= Boeing Technical Fellowship =

Technical leadership career path at Boeing

The Boeing Technical Fellowship program is a highly selective technical leadership career path at The Boeing Company, similar in nature to the IBM Fellows program. Established in 1989, the role of the engineers and scientists serving as Technical Fellows is to set technical direction for Boeing, and to resolve issues that arise when the company creates new products. There are currently five levels in the Boeing Technical Fellowship program, each level reflecting varying degrees of impact within the company and in the industry at large: Associate Technical Fellow, Technical Fellow, and Senior Technical Fellow. In addition to Senior Technical Fellows, who are the director level, in 2019 Boeing added the level of Principal Senior Technical Fellow, at the senior director level, and Distinguished Senior Technical Fellow, at the vice president level.
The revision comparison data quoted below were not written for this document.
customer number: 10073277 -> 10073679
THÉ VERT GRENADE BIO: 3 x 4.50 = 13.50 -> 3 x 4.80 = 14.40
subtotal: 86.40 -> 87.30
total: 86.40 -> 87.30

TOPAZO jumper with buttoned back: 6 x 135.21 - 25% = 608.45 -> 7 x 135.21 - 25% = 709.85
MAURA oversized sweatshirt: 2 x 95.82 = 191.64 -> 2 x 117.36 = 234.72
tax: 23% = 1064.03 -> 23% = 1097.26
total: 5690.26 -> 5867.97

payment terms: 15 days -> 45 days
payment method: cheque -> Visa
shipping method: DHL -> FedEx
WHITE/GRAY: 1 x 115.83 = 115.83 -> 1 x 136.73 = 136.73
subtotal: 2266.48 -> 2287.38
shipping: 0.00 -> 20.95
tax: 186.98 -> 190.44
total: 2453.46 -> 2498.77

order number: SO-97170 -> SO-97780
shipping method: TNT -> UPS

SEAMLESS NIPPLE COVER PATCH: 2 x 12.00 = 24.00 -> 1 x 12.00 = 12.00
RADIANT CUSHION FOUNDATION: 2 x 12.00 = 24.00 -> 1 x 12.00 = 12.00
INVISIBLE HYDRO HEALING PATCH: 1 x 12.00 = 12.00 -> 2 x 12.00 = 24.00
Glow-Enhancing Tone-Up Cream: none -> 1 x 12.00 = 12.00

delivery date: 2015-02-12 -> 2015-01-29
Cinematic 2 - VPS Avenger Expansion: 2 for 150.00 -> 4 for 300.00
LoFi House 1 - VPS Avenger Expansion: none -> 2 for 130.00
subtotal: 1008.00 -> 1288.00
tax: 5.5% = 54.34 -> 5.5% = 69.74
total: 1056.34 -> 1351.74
Election into the Technical Fellowship follows a formal process. Prospective Technical Fellows are nominated by management, and evaluated by the program based on five criteria:
- technical knowledge and judgment
- creative problem solving and innovation
- technical leadership, advising and consulting
- capability as a teacher and mentor
- technical vision.

If the candidate shows strength in these areas, the candidate is then interviewed by a board. If the results of the interview are positive, the candidate advances to the Chief technology officer's office, for review and approval. As a result of the vetting process, the program includes only approximately 1.5% of Boeing’s workforce and represents “some of the best engineering and scientific minds at Boeing and in the industry.”